Work out the count of lines in the material where the string "font" shows up, and reply with it alone.

--- Information Enclosed Below ---

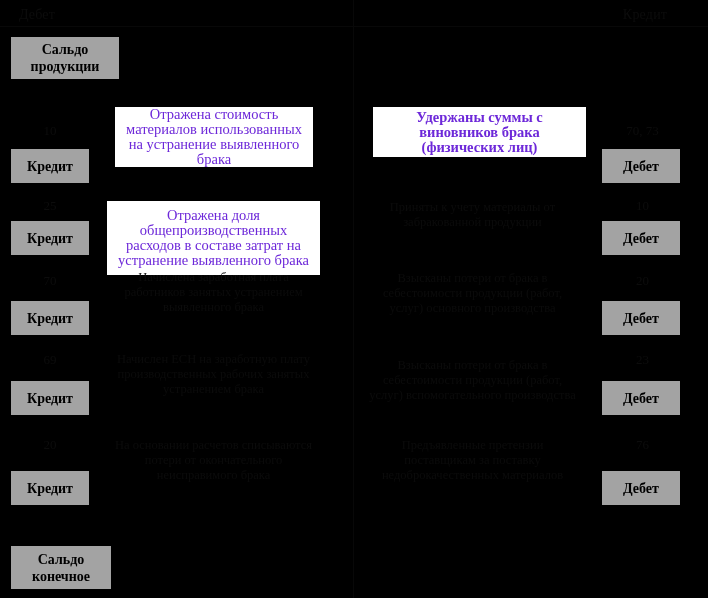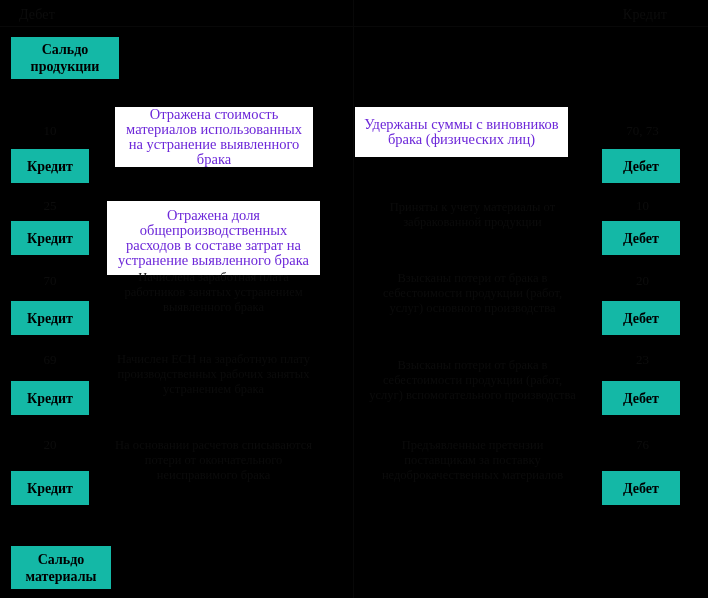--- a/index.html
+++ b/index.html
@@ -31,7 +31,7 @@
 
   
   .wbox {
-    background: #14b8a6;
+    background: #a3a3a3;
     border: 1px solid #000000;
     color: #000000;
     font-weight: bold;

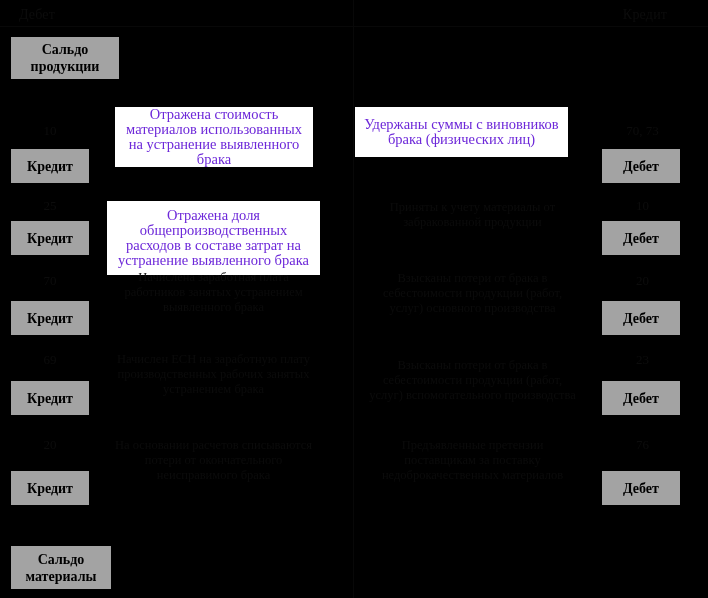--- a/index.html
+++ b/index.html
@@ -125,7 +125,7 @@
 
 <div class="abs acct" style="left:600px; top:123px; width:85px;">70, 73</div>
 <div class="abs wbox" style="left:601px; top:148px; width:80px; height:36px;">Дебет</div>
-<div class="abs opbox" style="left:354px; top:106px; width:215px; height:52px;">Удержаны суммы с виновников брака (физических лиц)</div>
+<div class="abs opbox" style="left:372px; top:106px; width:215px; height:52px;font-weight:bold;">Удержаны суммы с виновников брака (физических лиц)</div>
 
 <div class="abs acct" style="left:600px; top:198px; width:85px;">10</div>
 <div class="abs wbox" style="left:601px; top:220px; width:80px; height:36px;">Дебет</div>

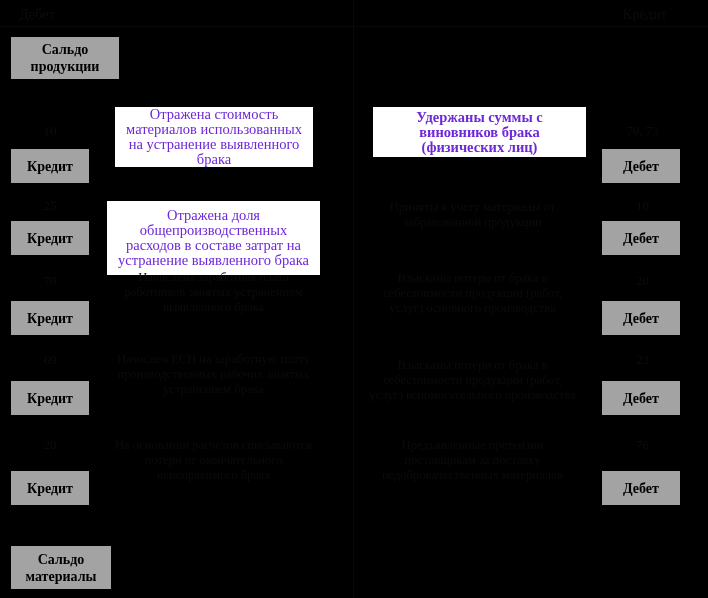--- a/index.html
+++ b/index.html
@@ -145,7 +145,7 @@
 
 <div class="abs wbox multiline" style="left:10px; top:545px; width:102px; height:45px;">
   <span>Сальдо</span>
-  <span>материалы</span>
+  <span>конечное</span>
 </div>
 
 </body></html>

--- End of Enclosed Information ---

* **Written reply**: 2